Responsible Office: Office of the Chief Information Officer


| TOC | Preface | Chapter1 | Chapter2 | Chapter3 | Chapter4 | Chapter5 | Chapter6 | Chapter7 | Chapter8 | Chapter9 | AppendixA | AppendixB | AppendixC | AppedixD | AppendixE | ALL |

Chapter 2 - Privacy Leadership

2.1 Privacy Roles and Responsibilities

2.1.1 The following are overarching roles and responsibilities related to NASA's privacy program. Specific roles and responsibilities, as related to the elements of the privacy program, are referenced throughout the remainder of this NPR in their respective chapters.

2.1.1.1 NASA Headquarters, Centers, satellite and component facilities, and support service contractor sites may use internal organizational structure to fulfill the roles and responsibilities described herein, if the approach is documented in a formal policy.

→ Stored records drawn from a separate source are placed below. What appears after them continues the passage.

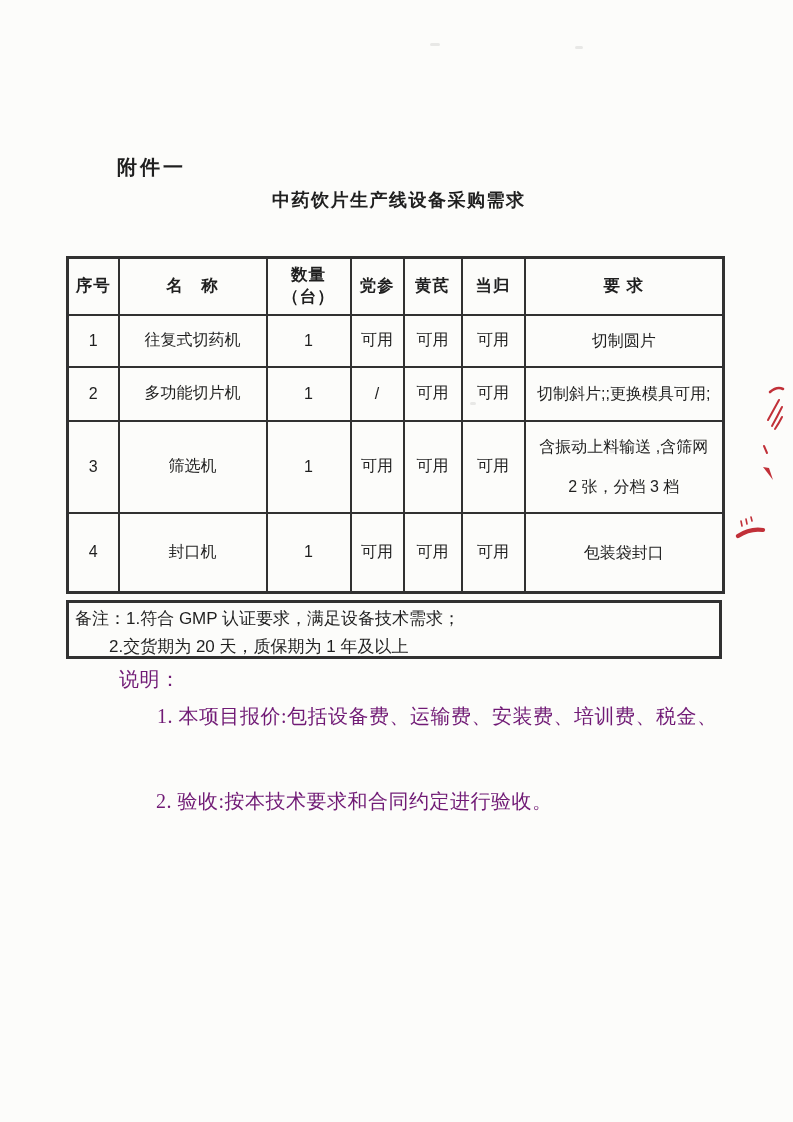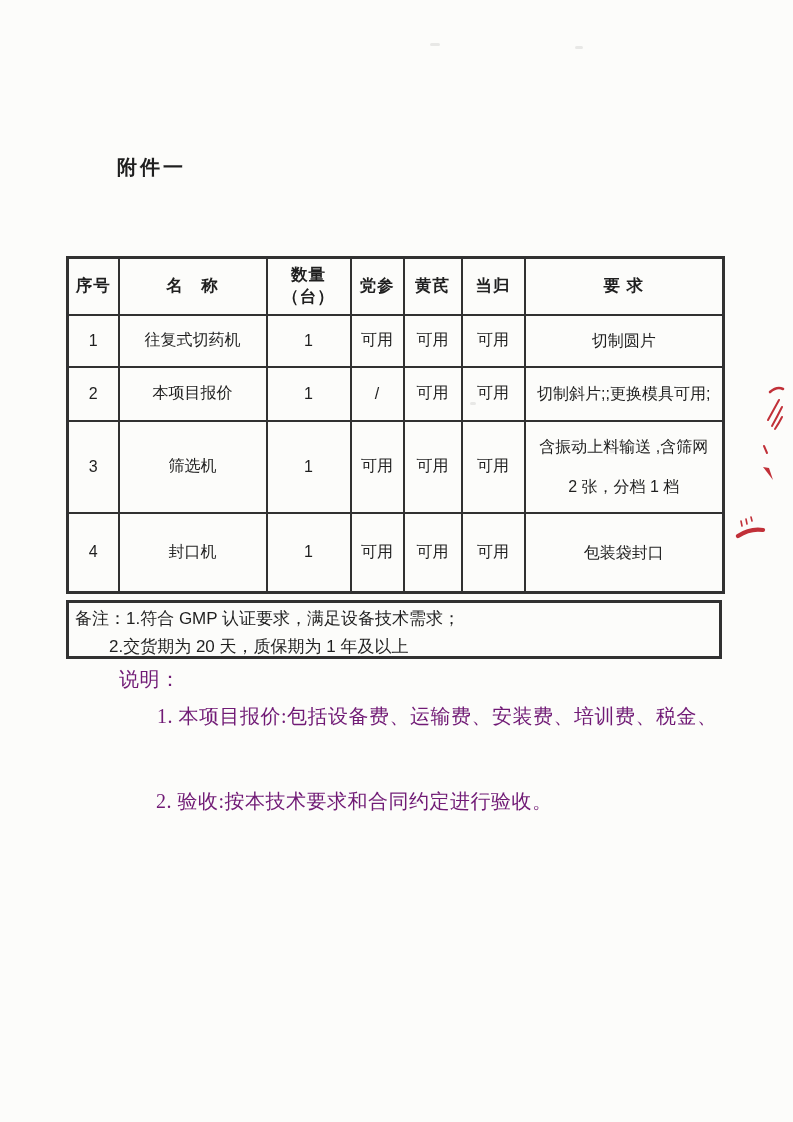"中药饮片生产线设备采购需求" div.doc-title { html: none -> <div>中药饮片生产线设备采购需求</div> }
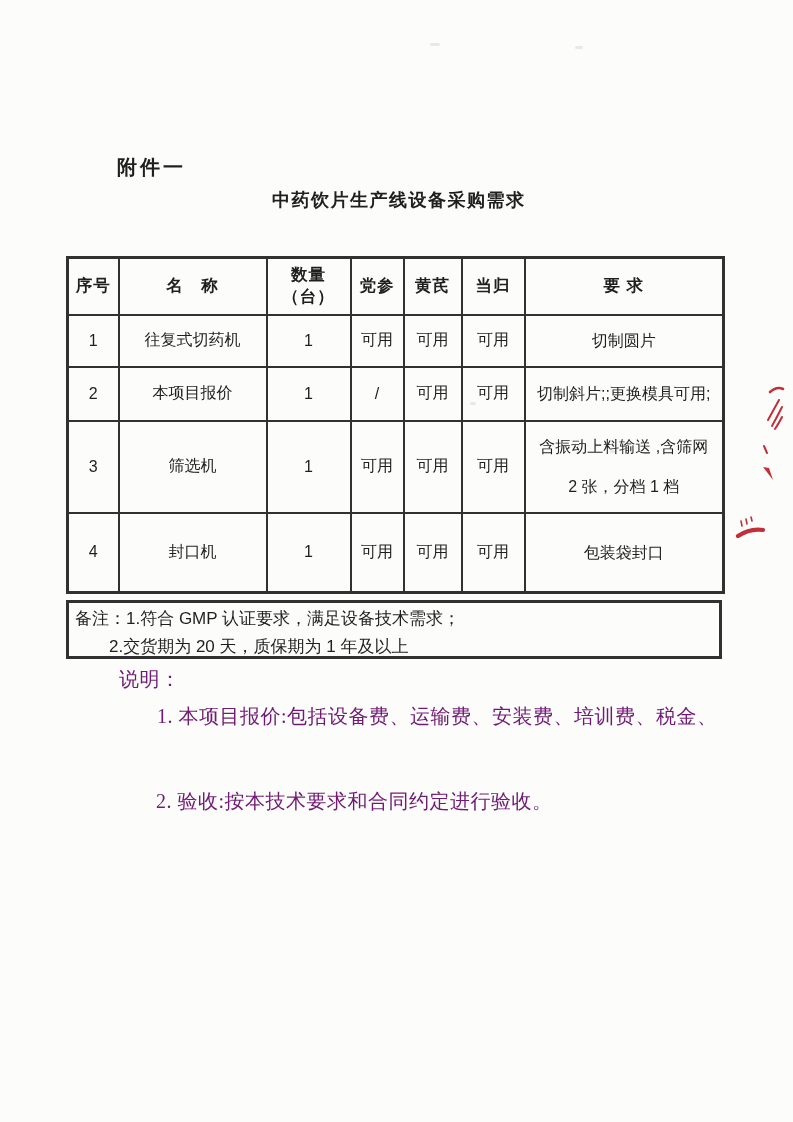"本项目报价" td { text: 本项目报价 -> 多功能切片机 }
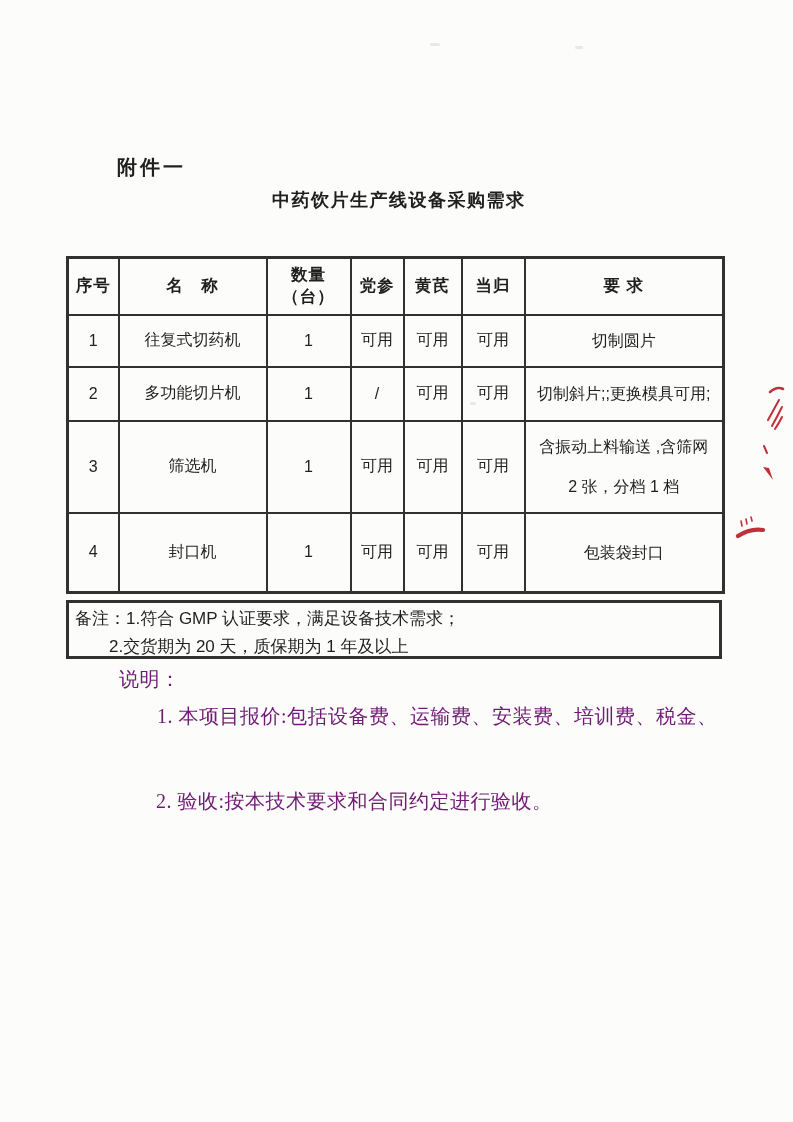"含振动上料输送 ,含筛网 2 张，分档 1" td.req { text: 1 -> 3 }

2.1.2 Throughout this document, roles and responsibilities are generally listed at the highest level possible, with the assumption that specific tasks and functions may be delegated as necessary unless explicitly prohibited, (e.g., a conflict of interest or separation of duties is created).

2.1.2.1 The NASA Administrator shall:

a. Ensure the protection of PII within NASA's information and information systems.

b. Assign an SAOP.

c. Manage and dispose of records created as a result of the requirements of this NPR in accordance with NPR 1441.1, NASA Records Retention Schedules, as appropriate.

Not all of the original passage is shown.